4. Il résulte de tout ce qui précède, et sans qu’il soit besoin de se prononcer sur les autres moyens de la requête, que M. B… est fondé à solliciter l’annulation de la décision du 30 décembre 2024 par laquelle le préfet de la Gironde a rejeté sa demande de titre de séjour et, par voie de conséquence, des décisions du même jour portant obligation de quitter le territoire français et fixant le pays de renvoi.
Sur les conclusions aux fins d’injonction et d’astreinte :
5. Eu égard au motif d’annulation retenu, le présent jugement implique seulement que le préfet de la Gironde réexamine la situation de M. B… et prenne une nouvelle décision après avis de la commission du titre de séjour. Il y a lieu d’enjoindre au préfet d’y procéder dans un délai de quatre mois à compter de la notification du présent jugement et de le munir d’un récépissé l’autorisant à travailler dans un délai de quinze jours. Dans les circonstances de l’espèce, il n’y a pas lieu d’assortir cette injonction d’une astreinte.
Sur les frais liés au litige :
6. Il y a lieu de mettre à la charge de l’Etat une somme de 1 200 euros au titre des frais exposés par M. B… et non compris dans les dépens.
D E C I D E :
Article 1er : La décision du 30 décembre 2024 est annulée.
Article 2 : Il est enjoint au préfet de la Gironde de saisir la commission du titre de séjour et de réexaminer la situation de M. B… dans un délai de quatre mois à compter de la notification du jugement et de le munir d’un récépissé l’autorisant à travailler dans un délai de quinze jours.
Article 3 : L’Etat versera à M. B… une somme de 1 200 euros sur le fondement des dispositions de l’article L. 761-1 du code de justice administrative.
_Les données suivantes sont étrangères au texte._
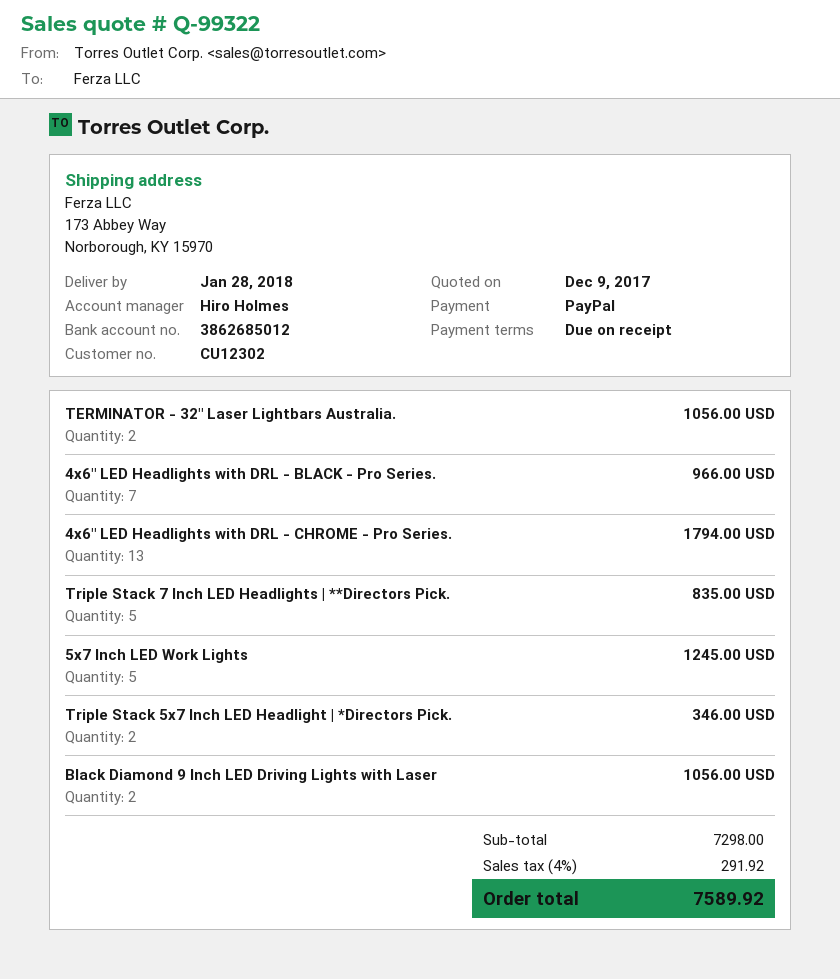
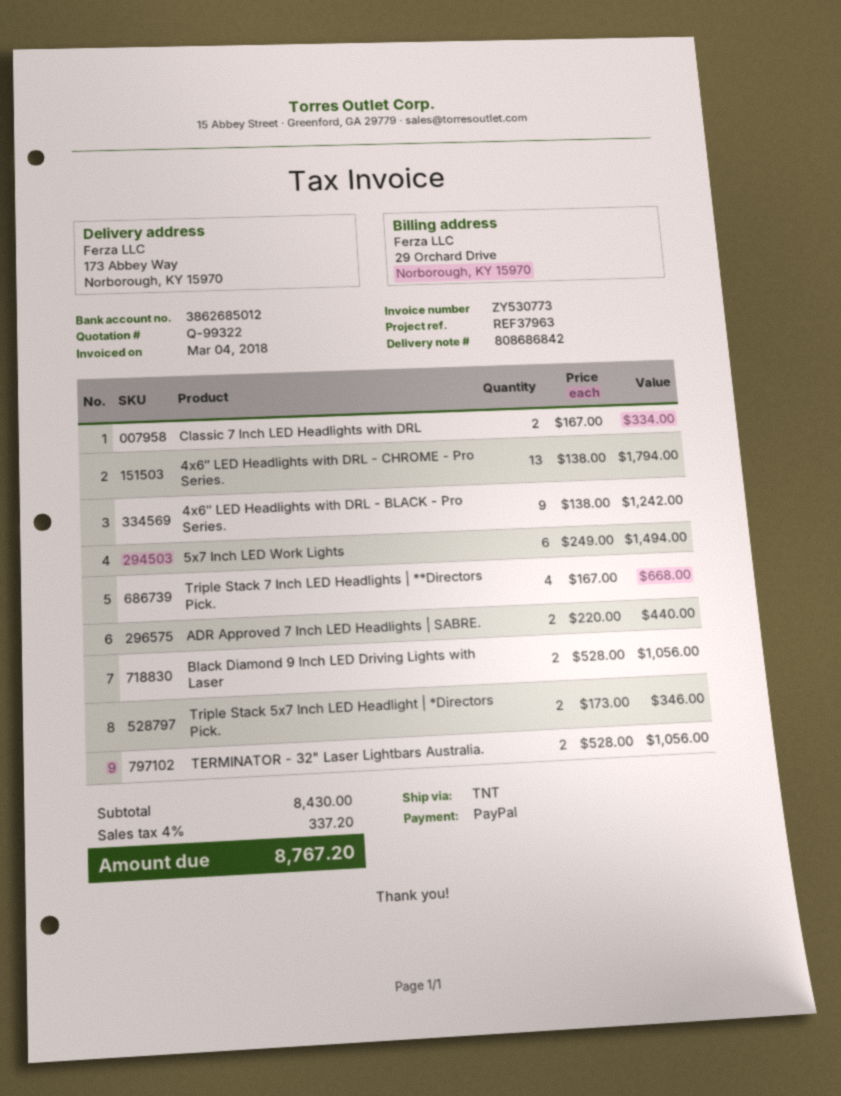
4x6″ LED Headlights with DRL - BLACK - Pro Series.: 7 for 966.00 -> 9 for 1242.00
Triple Stack 7 Inch LED Headlights | **Directors Pick.: 5 for 835.00 -> 4 for 668.00
5x7 Inch LED Work Lights: 5 for 1245.00 -> 6 for 1494.00
Classic 7 Inch LED Headlights with DRL: none -> 2 for 334.00
ADR Approved 7 Inch LED Headlights | SABRE.: none -> 2 for 440.00
subtotal: 7298.00 -> 8430.00
tax: 4% = 291.92 -> 4% = 337.20
total: 7589.92 -> 8767.20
Article 4 : Le surplus des conclusions de la requête est rejeté.
Article 5 : Le présent jugement sera notifié à M. A… C… B…, Me Pornon-Weidknnet et au préfet de la Gironde.
Délibéré après l’audience du 13 janvier 2026 à laquelle siégeaient :
Mme Chauvin, présidente,
Mme Ballanger, première conseillère,
Mme Péan, première conseillère.
Rendu public par mise à disposition au greffe le 27 janvier 2026.
La rapporteure,
C. PEAN
La présidente,
CHAUVIN
La greffière,
C. JANIN
La République mande et ordonne au préfet de la Gironde, en ce qui le concerne ou à tous commissaires de justice à ce requis en ce qui concerne les voies de droit commun contre les parties privées, de pourvoir à l’exécution de la présente décision.